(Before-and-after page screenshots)
= Beginning of Section =
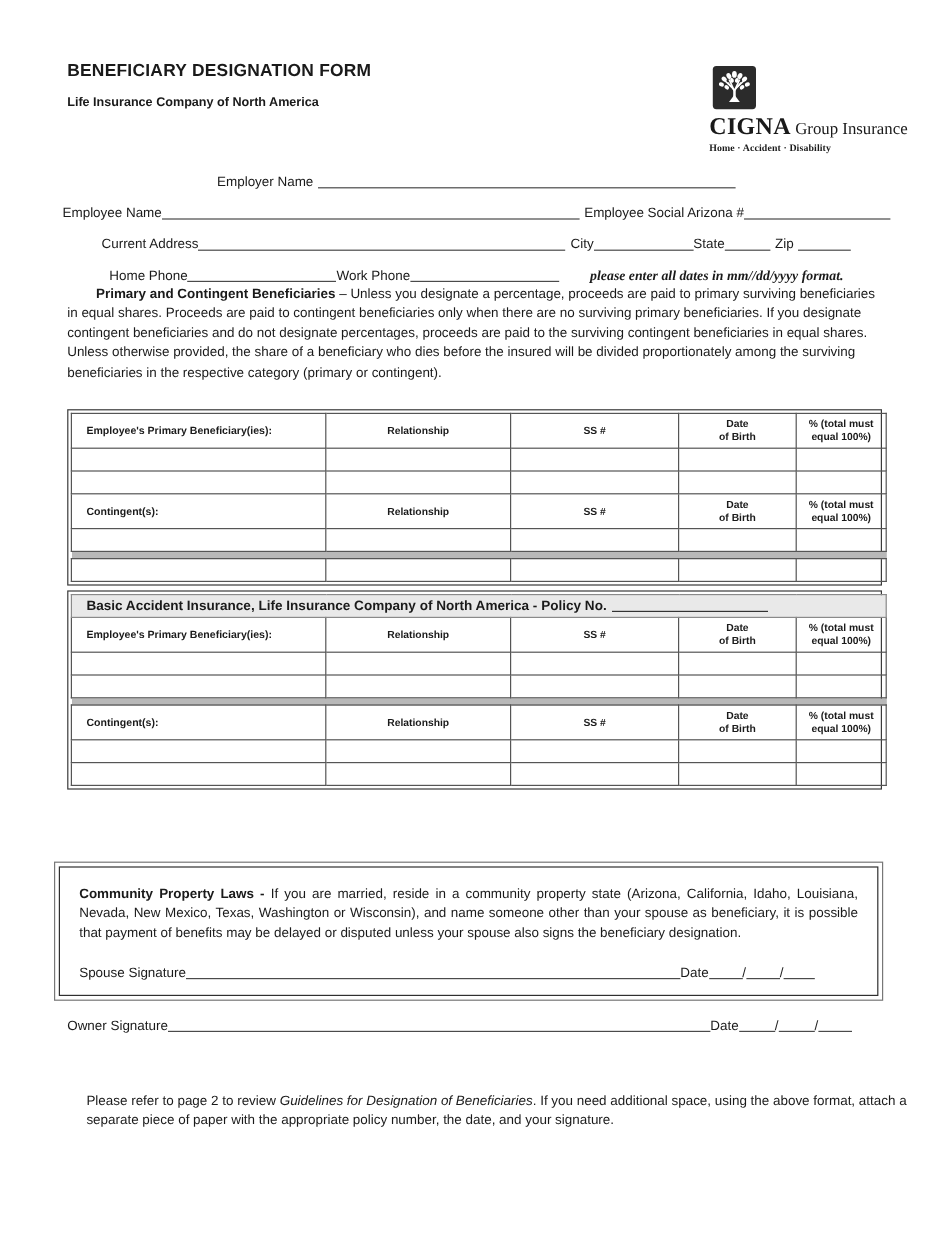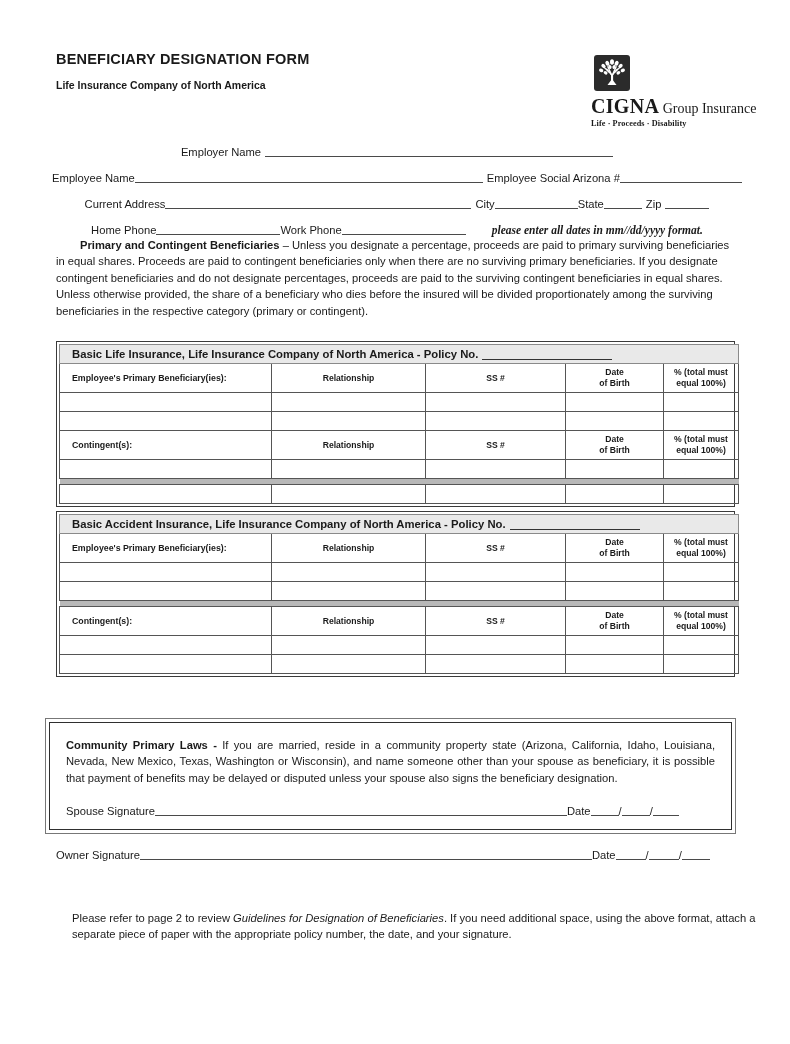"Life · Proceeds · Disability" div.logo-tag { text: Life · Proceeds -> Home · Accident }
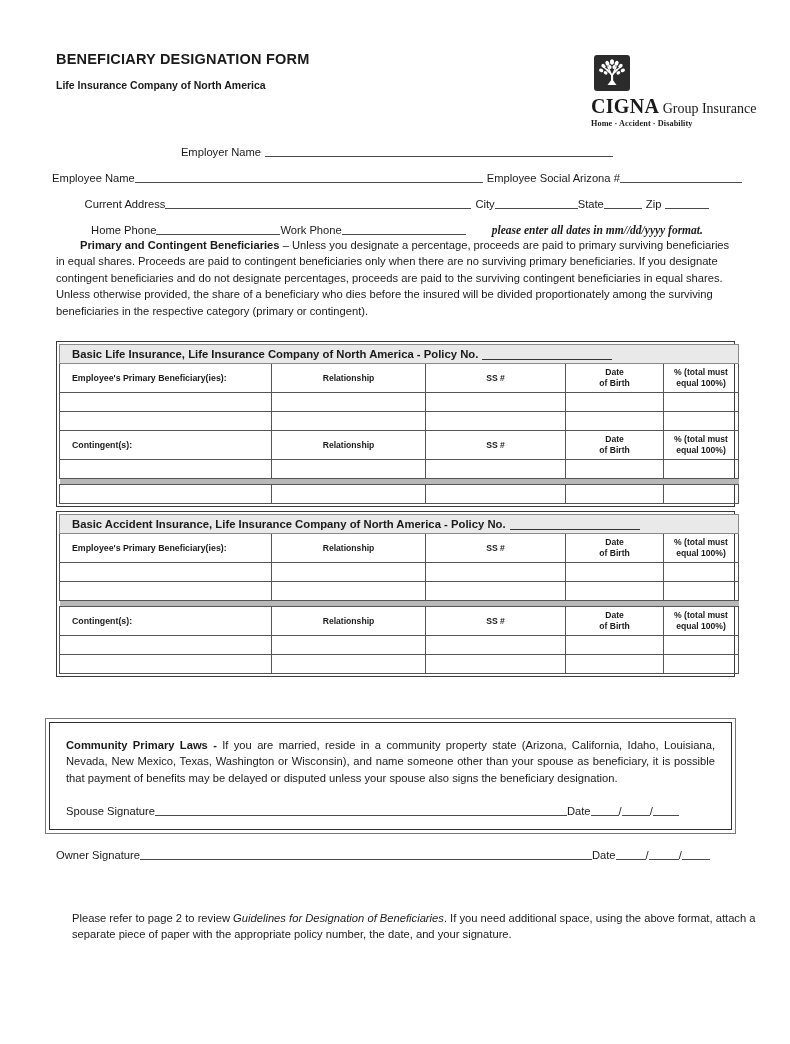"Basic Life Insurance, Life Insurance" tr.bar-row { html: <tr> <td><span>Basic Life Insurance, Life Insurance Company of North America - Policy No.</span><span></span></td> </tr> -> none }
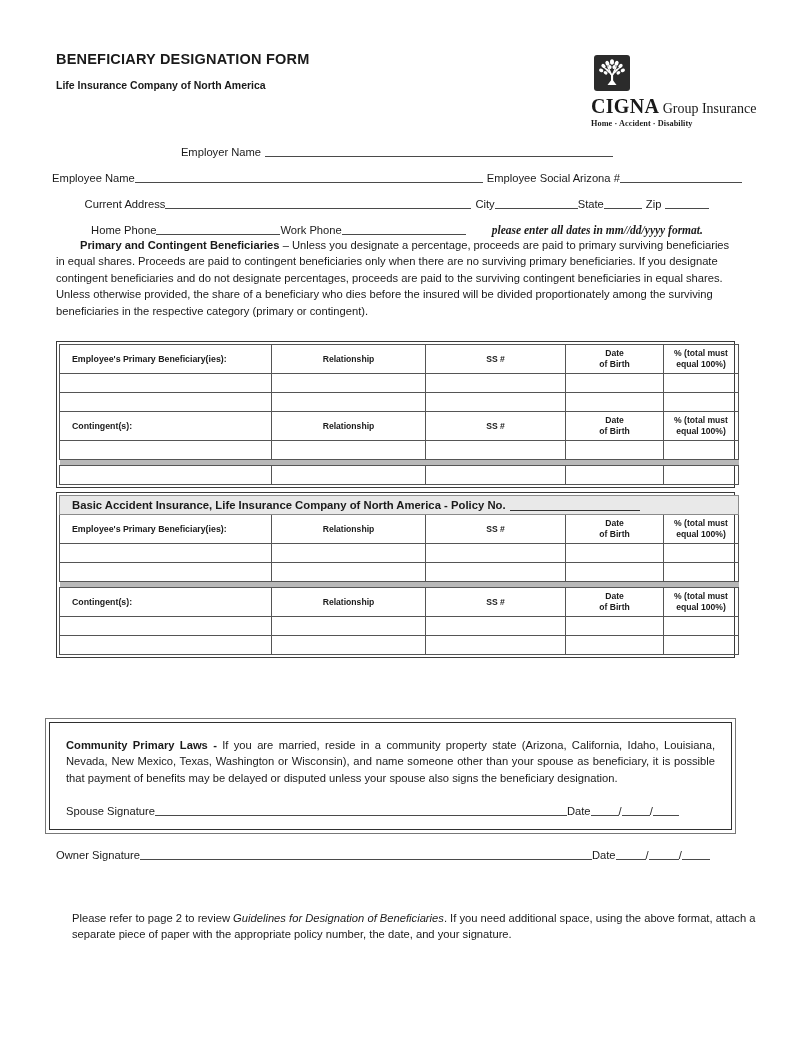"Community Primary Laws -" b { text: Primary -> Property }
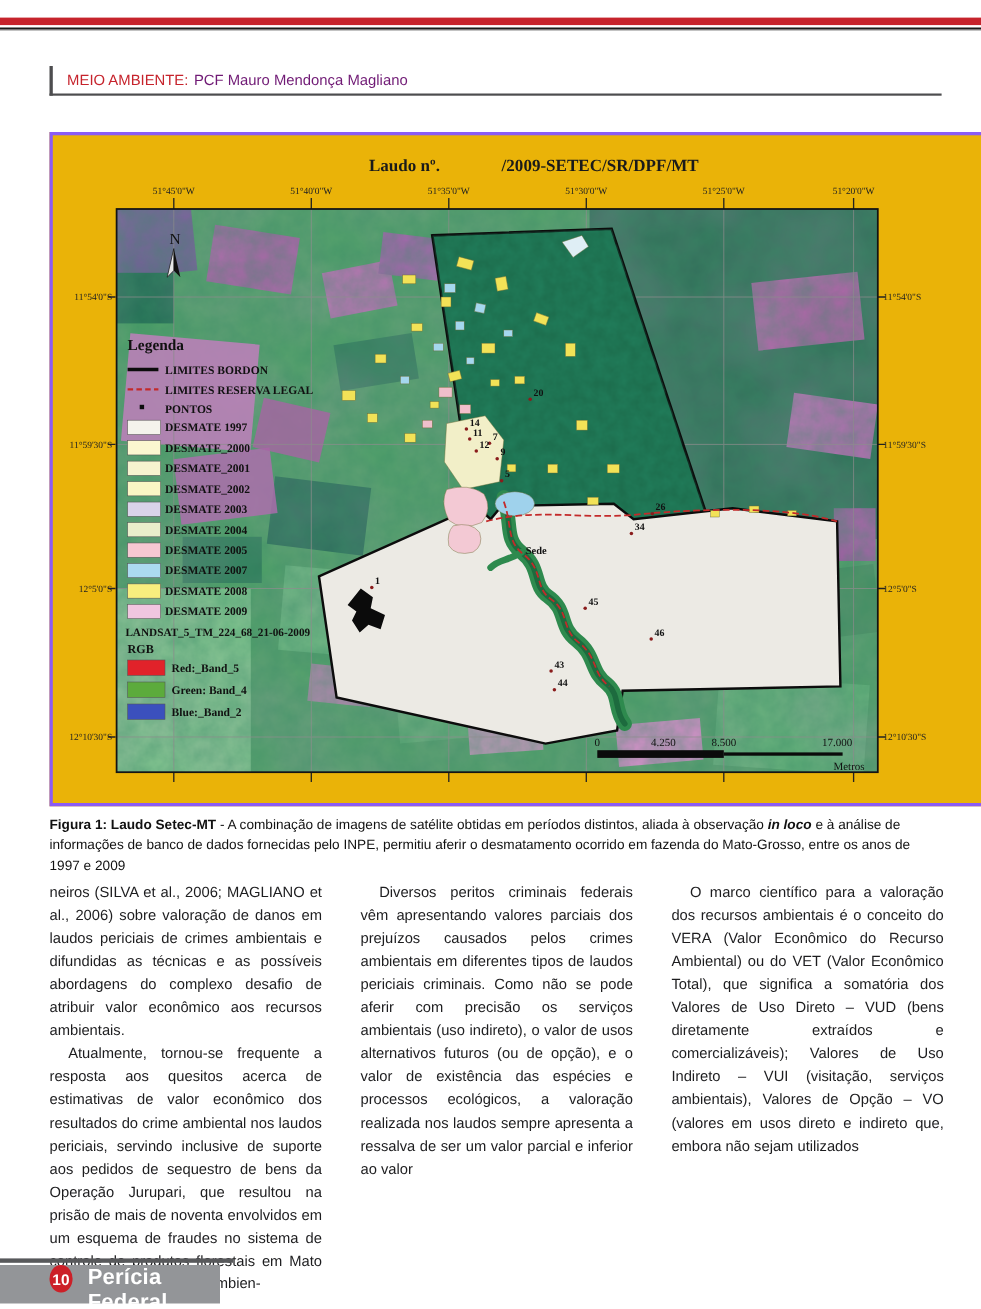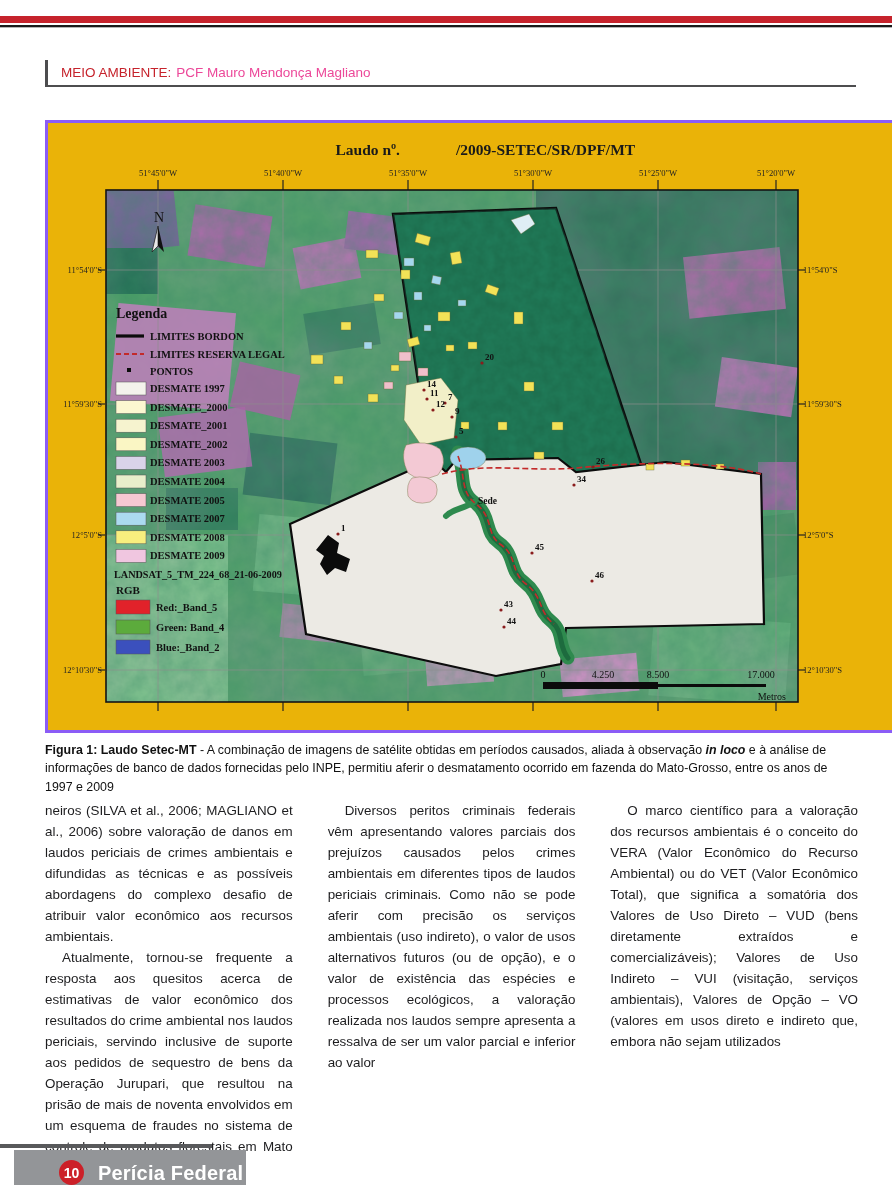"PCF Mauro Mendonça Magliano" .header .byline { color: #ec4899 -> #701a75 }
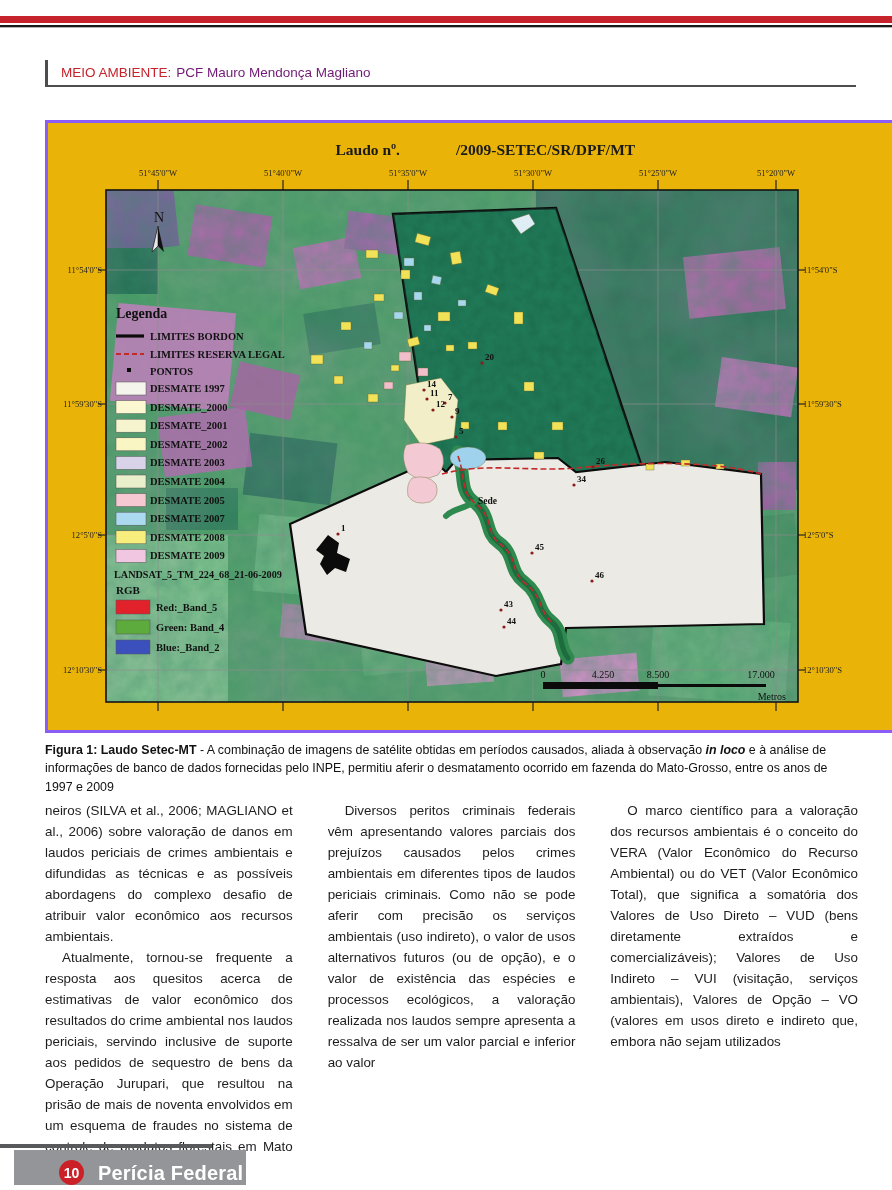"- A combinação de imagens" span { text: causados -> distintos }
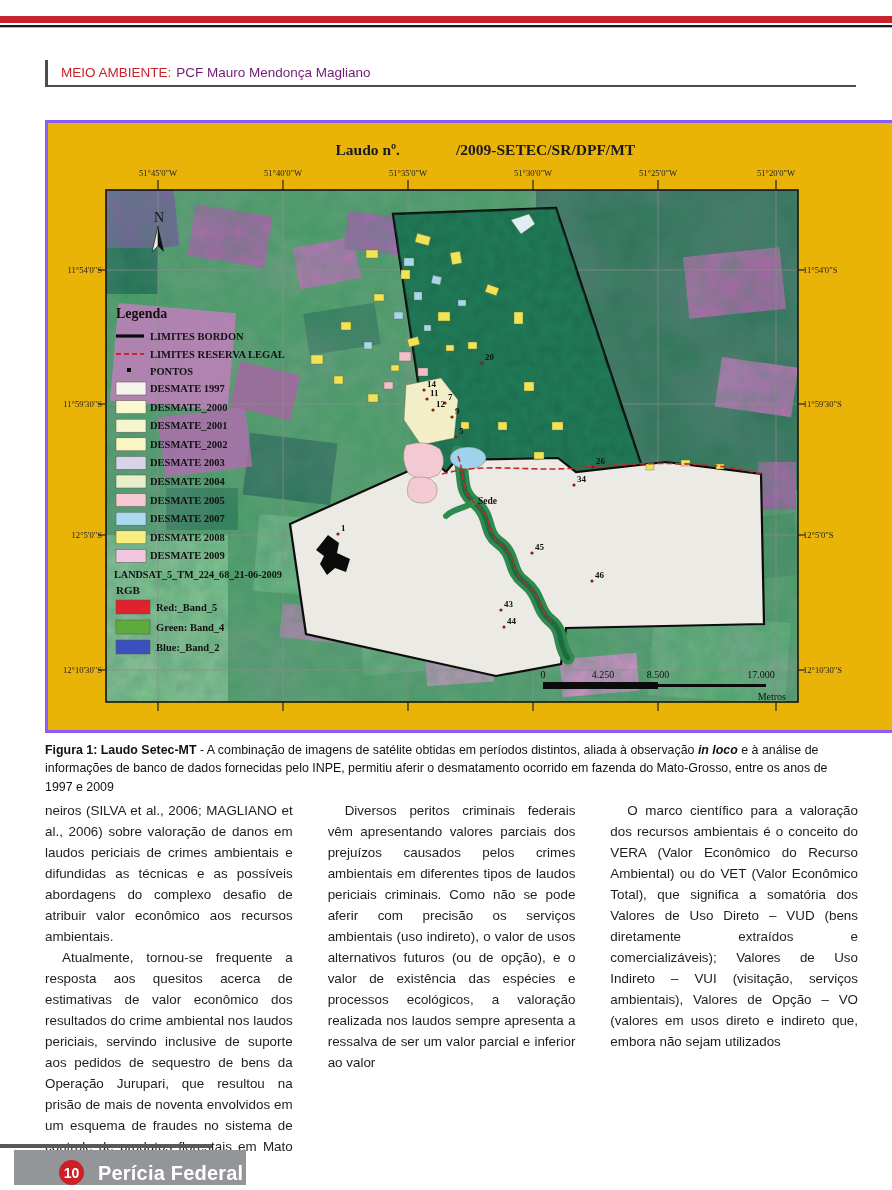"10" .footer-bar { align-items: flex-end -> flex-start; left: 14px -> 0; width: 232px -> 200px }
= End of Section =
» **Exercise**:
With the pictures omitted, print precisely the lines from the one with "html: <tr> <td><span>Basic" to the final line of the records, both included.

» **Solution to the problem**:
"Basic Life Insurance, Life Insurance" tr.bar-row { html: <tr> <td><span>Basic Life Insurance, Life Insurance Company of North America - Policy No.</span><span></span></td> </tr> -> none }
"Community Primary Laws -" b { text: Primary -> Property }
"PCF Mauro Mendonça Magliano" .header .byline { color: #ec4899 -> #701a75 }
"- A combinação de imagens" span { text: causados -> distintos }
"10" .footer-bar { align-items: flex-end -> flex-start; left: 14px -> 0; width: 232px -> 200px }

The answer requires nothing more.